= Activity =
Among the lines below, the one containing "subtotal: 470.00 -> 593.00" opens the range and the one containing "Sweat-shirt à capuche" closes it. Print that range exactly, without the pictures.

= Before and after images =
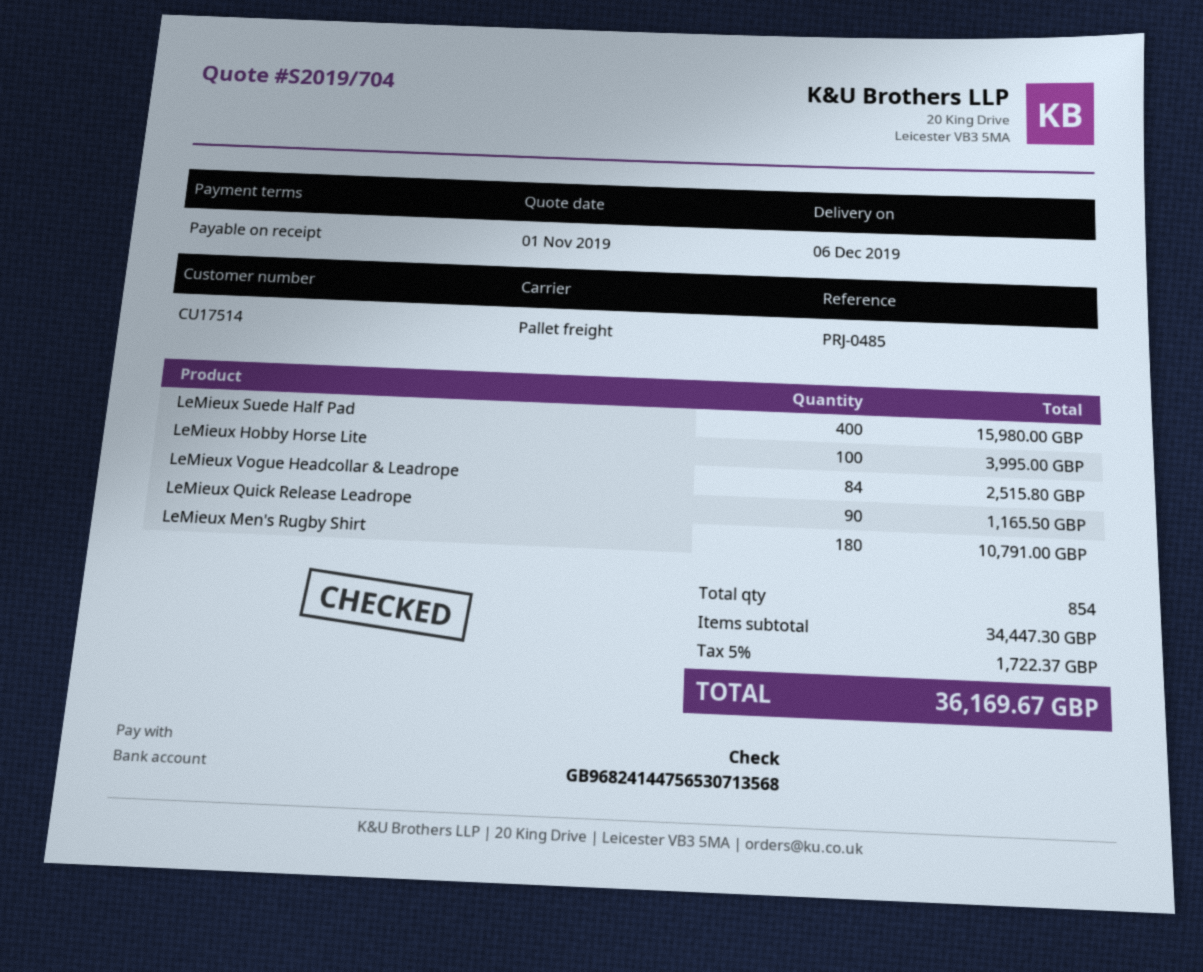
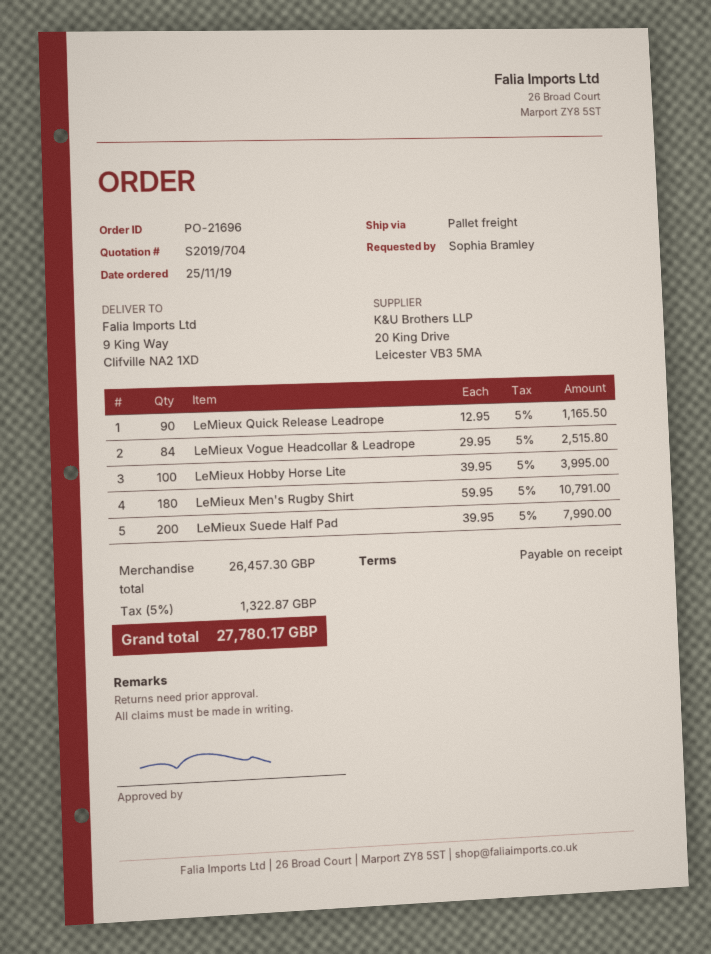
LeMieux Suede Half Pad: 400 for 15980.00 -> 200 for 7990.00
subtotal: 34447.30 -> 26457.30
tax: 5% = 1722.37 -> 5% = 1322.87
total: 36169.67 -> 27780.17

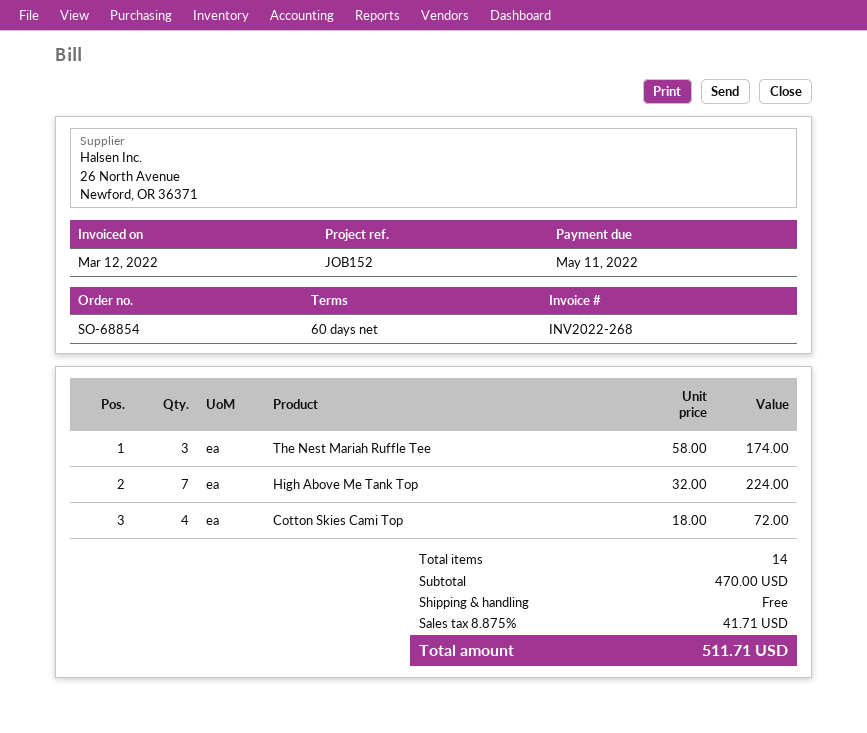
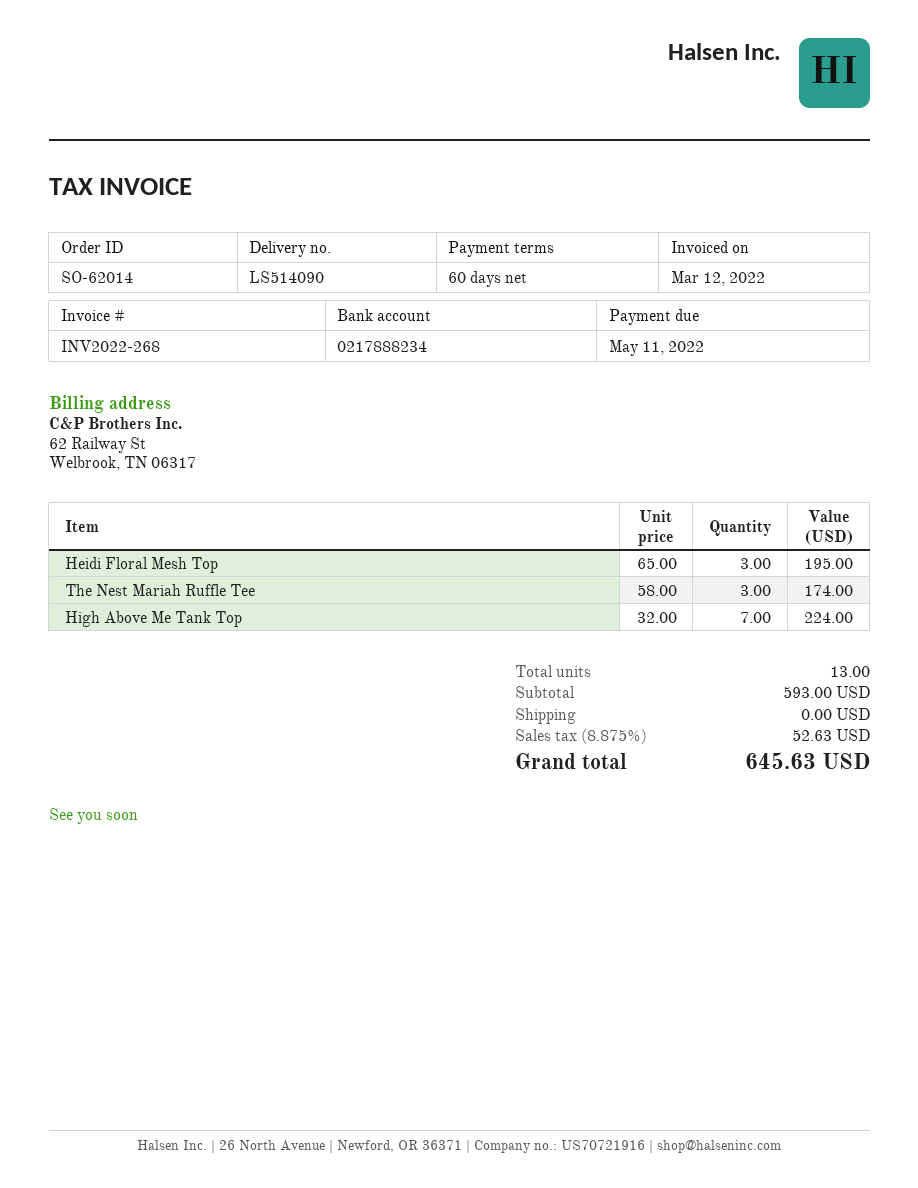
order number: SO-68854 -> SO-62014
Cotton Skies Cami Top: 4 x 18.00 = 72.00 -> none
Heidi Floral Mesh Top: none -> 3 x 65.00 = 195.00
total quantity: 14 -> 13
subtotal: 470.00 -> 593.00
tax: 8.875% = 41.71 -> 8.875% = 52.63
total: 511.71 -> 645.63

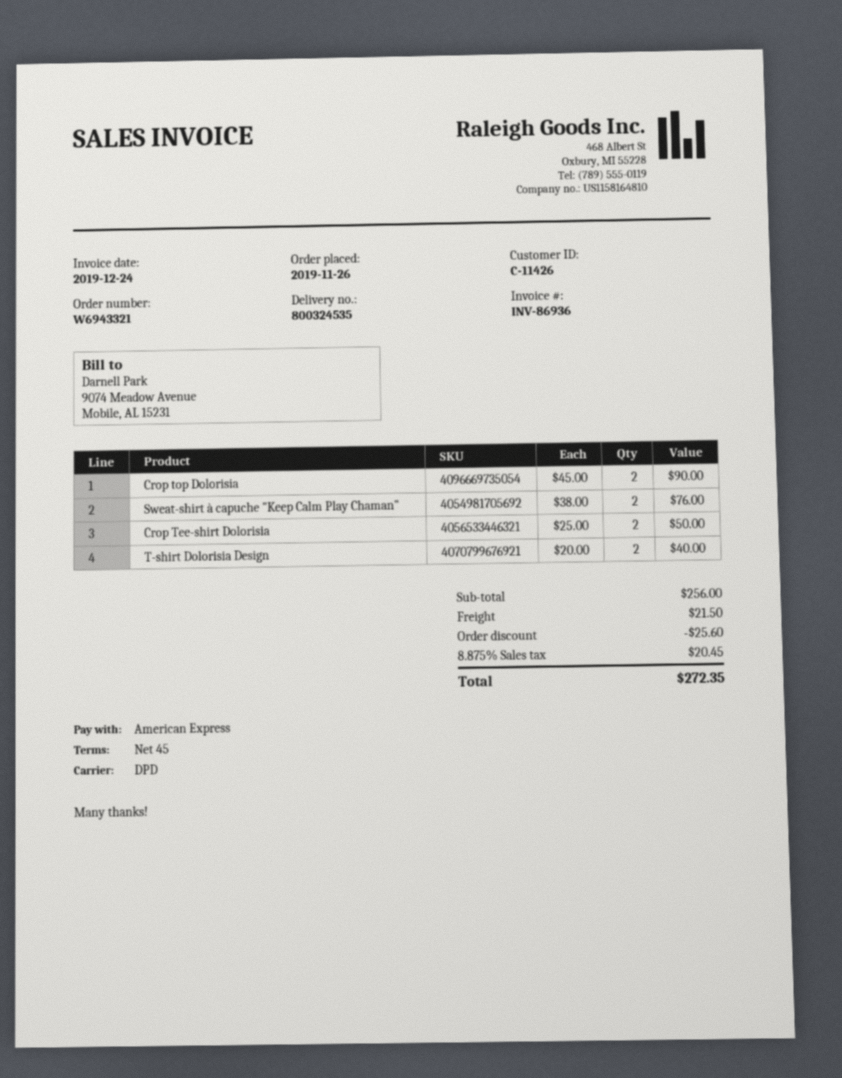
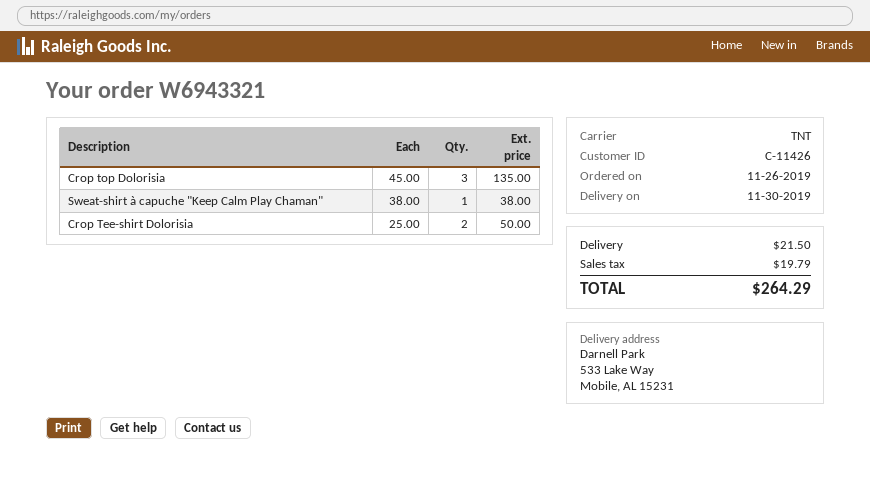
shipping method: DPD -> TNT
Crop top Dolorisia: 2 x 45.00 = 90.00 -> 3 x 45.00 = 135.00
Sweat-shirt à capuche "Keep Calm Play Chaman": 2 x 38.00 = 76.00 -> 1 x 38.00 = 38.00
T-shirt Dolorisia Design: 2 x 20.00 = 40.00 -> none
discount: 25.60 -> none
tax: 20.45 -> 19.79
total: 272.35 -> 264.29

= Task output =
subtotal: 470.00 -> 593.00
tax: 8.875% = 41.71 -> 8.875% = 52.63
total: 511.71 -> 645.63

shipping method: DPD -> TNT
Crop top Dolorisia: 2 x 45.00 = 90.00 -> 3 x 45.00 = 135.00
Sweat-shirt à capuche "Keep Calm Play Chaman": 2 x 38.00 = 76.00 -> 1 x 38.00 = 38.00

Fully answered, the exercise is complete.